• DeElla at Hoberg Homes

First time home buying process: Top 7 step by step things to buy a home 2020 and beyond.

Updated: Mar 1


Thinking of buying your first home but aren’t sure where to start? You are in the right place. Keep reading for the top 7 things you can do to get ready to buy your first home!

1. Check your credit report

When considering you for a mortgage, one of the first things lenders will do is pull your credit report and your credit score. Make sure you check your credit report in advance and review it for any errors. If you find any mistakes, you can contact the credit bureau to get those errors resolved. By law, you are entitled to one free credit report every 12 months from one of the three major credit bureaus. Visit AnnualCreditReport.com1 to request your free credit report. CreditKarma.com

2. Find out how much you can afford for your monthly payment

Most financial experts recommend spending no more than 30% of your income on housing. That means if you bring home $5,000 each month, then your mortgage payment should be no more than $1,500 each month.

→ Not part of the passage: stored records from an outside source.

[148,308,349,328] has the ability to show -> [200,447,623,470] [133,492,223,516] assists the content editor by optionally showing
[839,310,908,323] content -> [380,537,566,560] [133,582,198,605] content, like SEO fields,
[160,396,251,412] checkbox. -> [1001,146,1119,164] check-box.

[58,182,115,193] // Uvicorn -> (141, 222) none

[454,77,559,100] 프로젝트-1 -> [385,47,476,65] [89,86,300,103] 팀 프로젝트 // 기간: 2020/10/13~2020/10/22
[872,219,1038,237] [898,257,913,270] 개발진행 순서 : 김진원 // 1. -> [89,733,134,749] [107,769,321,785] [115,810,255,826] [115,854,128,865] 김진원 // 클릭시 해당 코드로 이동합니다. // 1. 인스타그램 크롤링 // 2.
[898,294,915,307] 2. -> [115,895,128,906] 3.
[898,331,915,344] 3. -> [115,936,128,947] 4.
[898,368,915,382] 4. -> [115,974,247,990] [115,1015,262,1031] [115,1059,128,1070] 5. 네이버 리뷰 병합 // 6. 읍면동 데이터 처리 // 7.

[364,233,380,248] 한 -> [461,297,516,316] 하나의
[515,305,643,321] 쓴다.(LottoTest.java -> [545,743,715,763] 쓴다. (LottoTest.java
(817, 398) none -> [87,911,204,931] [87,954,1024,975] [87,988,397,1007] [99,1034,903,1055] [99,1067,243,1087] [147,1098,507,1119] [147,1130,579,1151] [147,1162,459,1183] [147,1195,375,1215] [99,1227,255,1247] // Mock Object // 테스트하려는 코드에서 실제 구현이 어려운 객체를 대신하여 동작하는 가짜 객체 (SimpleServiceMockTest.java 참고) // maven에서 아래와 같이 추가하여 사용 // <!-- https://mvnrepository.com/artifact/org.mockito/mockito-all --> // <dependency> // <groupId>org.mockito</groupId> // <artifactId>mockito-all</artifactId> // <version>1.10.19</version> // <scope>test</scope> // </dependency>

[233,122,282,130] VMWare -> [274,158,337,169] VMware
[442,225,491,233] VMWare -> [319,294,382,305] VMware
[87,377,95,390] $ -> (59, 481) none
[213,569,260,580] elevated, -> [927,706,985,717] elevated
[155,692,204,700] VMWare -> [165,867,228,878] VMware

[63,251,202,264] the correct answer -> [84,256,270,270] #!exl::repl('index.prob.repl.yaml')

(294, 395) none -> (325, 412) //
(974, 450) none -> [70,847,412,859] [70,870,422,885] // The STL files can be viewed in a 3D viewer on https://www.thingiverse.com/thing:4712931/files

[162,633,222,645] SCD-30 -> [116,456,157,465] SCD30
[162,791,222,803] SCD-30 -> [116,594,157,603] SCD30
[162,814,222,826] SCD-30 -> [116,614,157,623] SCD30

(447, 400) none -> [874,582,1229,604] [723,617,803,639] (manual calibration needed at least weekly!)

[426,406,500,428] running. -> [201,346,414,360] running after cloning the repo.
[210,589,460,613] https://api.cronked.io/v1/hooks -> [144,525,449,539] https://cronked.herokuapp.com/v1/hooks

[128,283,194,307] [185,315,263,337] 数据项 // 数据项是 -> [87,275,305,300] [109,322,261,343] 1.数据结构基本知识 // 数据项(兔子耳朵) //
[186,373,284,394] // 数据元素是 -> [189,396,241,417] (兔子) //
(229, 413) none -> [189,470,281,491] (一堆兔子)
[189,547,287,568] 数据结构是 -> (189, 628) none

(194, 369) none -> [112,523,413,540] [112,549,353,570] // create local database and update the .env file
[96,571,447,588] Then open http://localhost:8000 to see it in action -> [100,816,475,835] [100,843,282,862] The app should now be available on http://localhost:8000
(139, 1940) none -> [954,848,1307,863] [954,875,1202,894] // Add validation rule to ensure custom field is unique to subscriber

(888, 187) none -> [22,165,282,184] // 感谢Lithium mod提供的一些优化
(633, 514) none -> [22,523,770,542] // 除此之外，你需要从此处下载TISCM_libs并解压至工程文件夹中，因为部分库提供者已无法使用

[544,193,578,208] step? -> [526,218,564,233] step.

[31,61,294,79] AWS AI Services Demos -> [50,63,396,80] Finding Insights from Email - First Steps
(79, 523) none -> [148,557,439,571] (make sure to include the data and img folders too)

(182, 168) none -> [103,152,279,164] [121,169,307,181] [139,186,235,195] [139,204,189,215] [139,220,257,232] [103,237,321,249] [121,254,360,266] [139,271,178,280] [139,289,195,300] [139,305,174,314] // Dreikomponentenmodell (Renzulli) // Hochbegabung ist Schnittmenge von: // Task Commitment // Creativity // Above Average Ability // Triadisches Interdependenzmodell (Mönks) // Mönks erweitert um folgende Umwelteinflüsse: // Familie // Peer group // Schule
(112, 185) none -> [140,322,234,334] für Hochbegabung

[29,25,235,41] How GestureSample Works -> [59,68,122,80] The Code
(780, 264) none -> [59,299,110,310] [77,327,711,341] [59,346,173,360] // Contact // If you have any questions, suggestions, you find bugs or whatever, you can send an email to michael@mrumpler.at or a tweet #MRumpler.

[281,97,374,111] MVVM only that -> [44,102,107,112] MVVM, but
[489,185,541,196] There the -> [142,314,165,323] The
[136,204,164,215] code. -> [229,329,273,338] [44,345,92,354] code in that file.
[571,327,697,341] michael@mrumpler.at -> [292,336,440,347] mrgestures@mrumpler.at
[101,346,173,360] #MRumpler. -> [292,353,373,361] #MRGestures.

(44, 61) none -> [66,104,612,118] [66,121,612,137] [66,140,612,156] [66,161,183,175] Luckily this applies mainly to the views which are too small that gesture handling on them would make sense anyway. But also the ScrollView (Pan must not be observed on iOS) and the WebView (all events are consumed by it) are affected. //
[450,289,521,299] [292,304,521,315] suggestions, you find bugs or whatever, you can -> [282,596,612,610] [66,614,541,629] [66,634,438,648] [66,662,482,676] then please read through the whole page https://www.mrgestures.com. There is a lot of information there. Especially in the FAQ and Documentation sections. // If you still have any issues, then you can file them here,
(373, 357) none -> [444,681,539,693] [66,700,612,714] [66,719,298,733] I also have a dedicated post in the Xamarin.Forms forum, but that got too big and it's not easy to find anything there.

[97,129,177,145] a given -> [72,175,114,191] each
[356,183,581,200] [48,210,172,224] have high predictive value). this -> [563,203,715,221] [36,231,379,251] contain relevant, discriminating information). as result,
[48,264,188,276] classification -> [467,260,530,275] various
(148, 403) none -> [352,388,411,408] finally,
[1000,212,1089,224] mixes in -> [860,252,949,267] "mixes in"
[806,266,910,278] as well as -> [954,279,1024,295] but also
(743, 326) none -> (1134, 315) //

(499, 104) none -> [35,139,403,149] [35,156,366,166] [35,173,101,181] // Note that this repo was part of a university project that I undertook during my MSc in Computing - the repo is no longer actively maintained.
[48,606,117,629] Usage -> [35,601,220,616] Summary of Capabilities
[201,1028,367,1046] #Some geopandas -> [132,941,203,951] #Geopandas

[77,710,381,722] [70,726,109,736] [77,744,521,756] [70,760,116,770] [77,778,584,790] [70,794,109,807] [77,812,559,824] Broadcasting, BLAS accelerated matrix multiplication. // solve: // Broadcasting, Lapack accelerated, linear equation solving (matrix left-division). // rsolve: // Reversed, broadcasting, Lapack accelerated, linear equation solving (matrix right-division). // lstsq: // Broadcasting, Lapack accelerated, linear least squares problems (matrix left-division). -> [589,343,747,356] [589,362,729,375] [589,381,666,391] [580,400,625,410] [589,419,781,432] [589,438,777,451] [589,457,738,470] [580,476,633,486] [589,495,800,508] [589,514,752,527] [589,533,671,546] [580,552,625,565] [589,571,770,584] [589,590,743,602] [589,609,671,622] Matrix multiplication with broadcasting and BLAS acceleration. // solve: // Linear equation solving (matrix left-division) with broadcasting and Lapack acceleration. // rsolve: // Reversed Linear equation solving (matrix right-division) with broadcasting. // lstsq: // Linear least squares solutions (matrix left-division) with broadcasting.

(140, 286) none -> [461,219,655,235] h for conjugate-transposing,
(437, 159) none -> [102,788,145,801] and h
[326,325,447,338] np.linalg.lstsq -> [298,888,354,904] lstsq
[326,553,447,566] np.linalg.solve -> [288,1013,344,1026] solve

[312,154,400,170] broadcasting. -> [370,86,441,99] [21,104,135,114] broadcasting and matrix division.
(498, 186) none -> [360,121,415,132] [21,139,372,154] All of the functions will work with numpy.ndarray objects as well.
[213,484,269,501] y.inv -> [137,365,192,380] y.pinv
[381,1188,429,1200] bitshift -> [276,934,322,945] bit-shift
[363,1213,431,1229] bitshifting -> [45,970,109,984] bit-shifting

Nerd Wallet Mortgage Calculator

3. Decide how much you're willing to pay for the down payment

According to the Consumer Financial Protection Bureau,2 20% of the home's purchase price is the ideal amount for a down payment. But if you don't have 20% for a down payment, don't worry — lenders offer a wide variety of loans, some requiring little or no down payment. Just remember that the more money you put down on your home, the less your monthly payment will be.

4. Pull your paperwork together

When you're ready to talk with a lender, they'll need some documentation from you, including recent pay stubs, bank account statements, W-2s, the total amount of your monthly debt payments (such as car loans, credit card debt, student loans, etc.), and the names and addresses of your landlords for the past two years.

5. Find lenders and get prequalified for a mortgage

Many first-time homebuyers go to their local bank or credit union, and that's the best place to start. You can also apply at two or three different lenders to compare rates and loan options. It's best to talk with a lender and get pre-qualified before you start shopping for your first home. That way, you know how much money you'll be able to borrow.

6. Consider your mortgage options

Two of the most common options are fixed and adjustable rate mortgages. Most first time buyers should choose a fixed rate mortgage.

  • With a fixed-rate mortgage, your interest rate is locked in for the life of the loan. That means you will pay the same amount every month and can plan accordingly.

  • An adjustable-rate mortgage, on the other hand, has a fixed interest rate for a set period of time, and then it fluctuates according to market inflation rates. Typically, this kind of mortgage offers a lower, more attractive, introductory rate. However, if the market interest rate increases, it is likely that your mortgage rate will increase as well. Adjustable-rate mortgages have more variability than fixed-rates ones and are hard to predict, so they are suitable mostly for individuals not planning on holding long-term mortgages.

7. Don't forget about closing costs

After you find the right home and the seller accepts your offer, you'll go through the process of purchasing the home, which involves paying closing costs to cover various bank, legal, and third-party fees. Closing costs can be paid by the buyer, the seller, or a combination of both; who pays for closing costs will be stated in the contract that your real estate agent negotiates for you. Closing can costs vary widely — from 2% to 7% — so talk with your realtor or mortgage broker to get a more accurate estimate of what to expect for your area and the type of property you're hoping to buy.

Bonus: Getting your budget together isn’t the only thing to consider when purchasing your first home. Once you have looked at your financials and decided what you can afford, the next biggest thing is to decide what sort of home will work best for your lifestyle, whether it is a townhome, condo or single family home. You also need to consider what the cost of the Home Owner’s Association will add to your monthly budget.